Your challenge, should you accept it, is to build and demonstrate the one Channel Wing aircraft that Willard Custer wanted to build but was never able to.


In the early 1950s, the Custer Channel Wing Corporation (CCWC) published a white paper touting all the potential capabilities of a Channel Wing aircraft. Included in that paper were pictures of a wooden model. The model had been built to present a 3-dimensional example of a two-seater, single-engine aircraft that was built beginning with the channel. This stood in contrast to all of Willard’s other models which showed ways to adapt the channel wing to existing aircraft.

Those pictures are reproduced at left.

In 1956, the CCWC licensed the Custer Channel Wing Manufacturing Company of McAllen, Texas to build two Channel Wing aircraft, one of which was this single-engine design. It was called the CCW-2 (Custer Channel Wing 2-seater) even though that name had already been used on a different aircraft. It was described as a personal aircraft that would evolve into a flying car, taking off and landing in the family’s backyard, folding its wing stubs on landing, and parking in the driveway. The McAllen company, however, did not last long enough to begin work on it.

Willard also patented the design in 1956 (design patent number D176839). The four drawings in that patent are reproduced below.

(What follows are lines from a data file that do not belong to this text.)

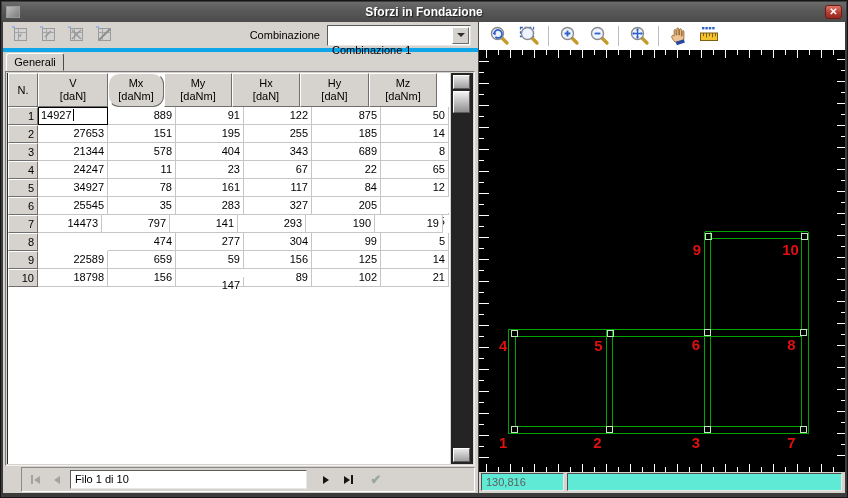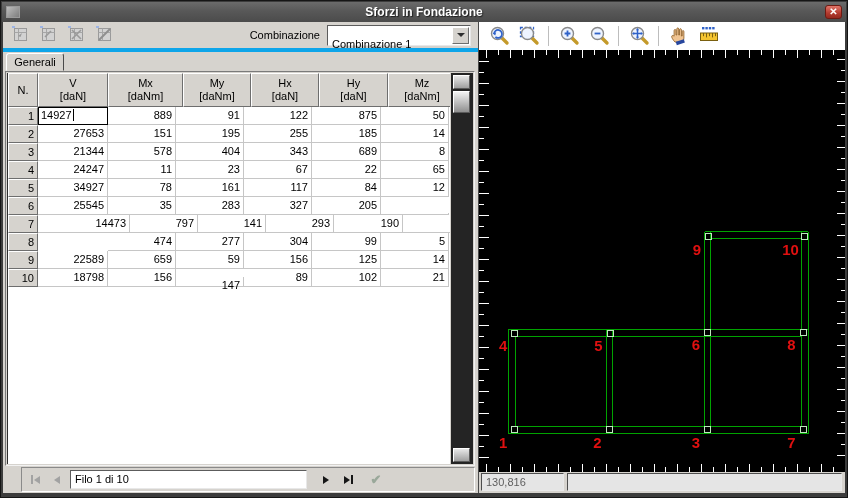"Combinazione 1" .combo-value { top: 12px -> 18px }
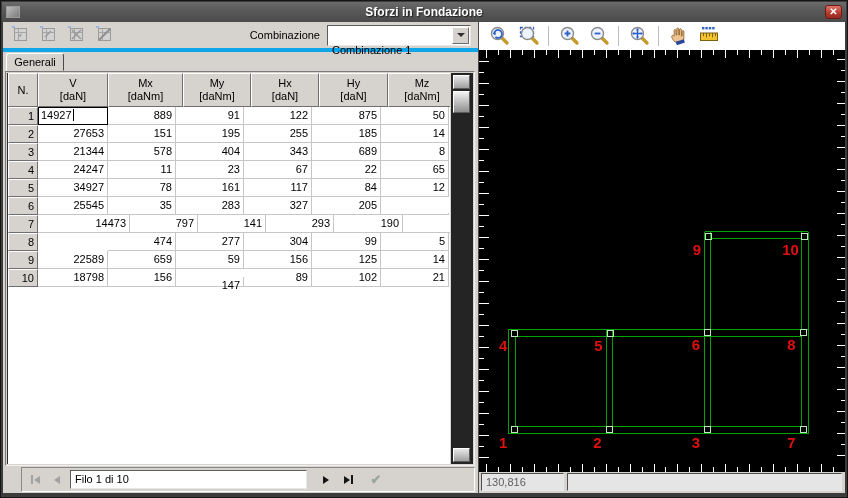"Mx" div.hcell { border-radius: none -> 11px; width: 75px -> 56px }
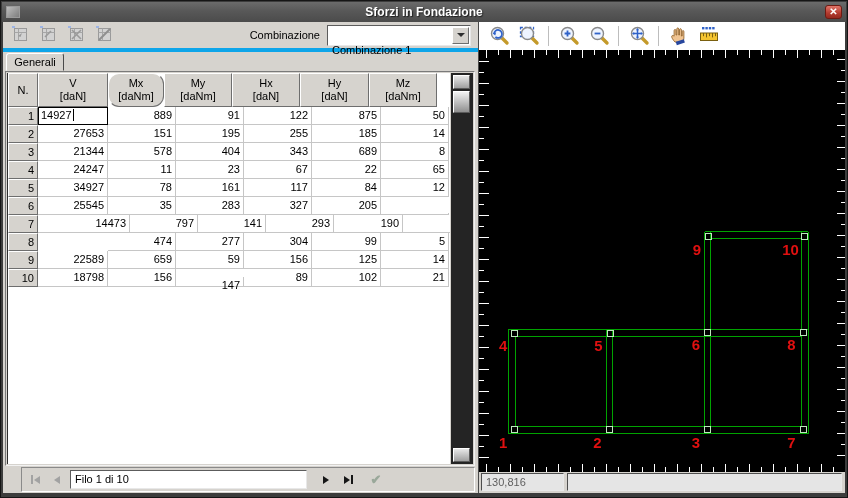"14473" div.dcell { width: 92px -> 64px }
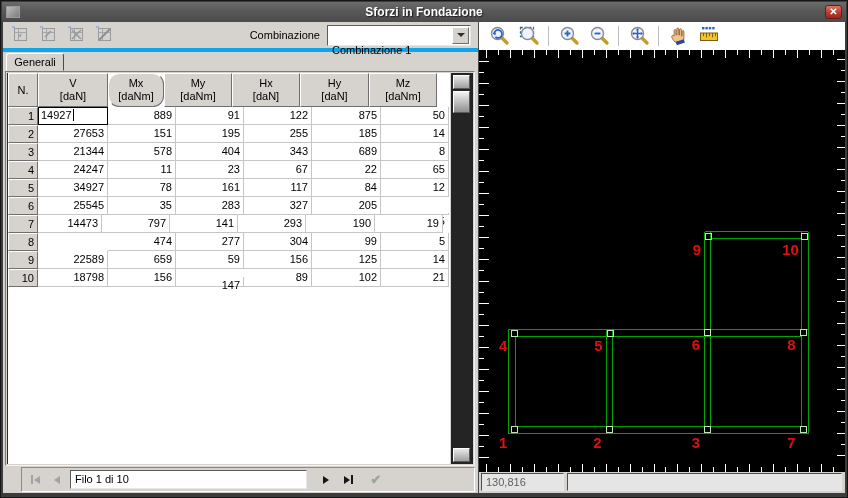"130,816" .status-field { background: #e5e5e5 -> #5eead4 }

In 1960, the CCWC licensed the Fun-Kell Company to build a Channel Wing aircraft based on this same design. The developer was Gilbert Taylor, who had designed several conventional single-engine aircraft and sold hundreds of them over his career. In fact, Taylor had previously (1951) licensed with the CCWC to build two Channel Wing designs, one of which was a single-engine 2-seater, but he had been unable financially to follow through. Now he was being given a second chance. Over the next two years (1961, 1962) he designed and built what he called the Command Air, a tiny aircraft with a wingspan of 20 feet, total length just 12 feet, and constructed of fiberglass over a metal frame. It sported sweptback wings like a jet and winglets (canard) in the nose. It was tail-less. Directly behind the cockpit were the engine and a single channel circumscribing a propeller. It looked very futuristic. Eventually the wings would be foldable, Taylor said, but not in the prototype. He predicted it would take off in 50 feet and land at ten or fifteen miles per hour. It would be the perfect flying car, he said, fitting nicely into the family garage. His second chance ended with a prototype that never flew because, once again, the funds ran out.


The challenge today is to succeed where others have tried but, because of unreliable financing, have failed to deliver. Design, build, and test a flying RC model, RPV, or full-size experimental aircraft based on this single-engine Channel Wing concept. Make it work and experiment with it; see what it can do. Then see if you can make any of Willard’s or Taylor’s predictions come true.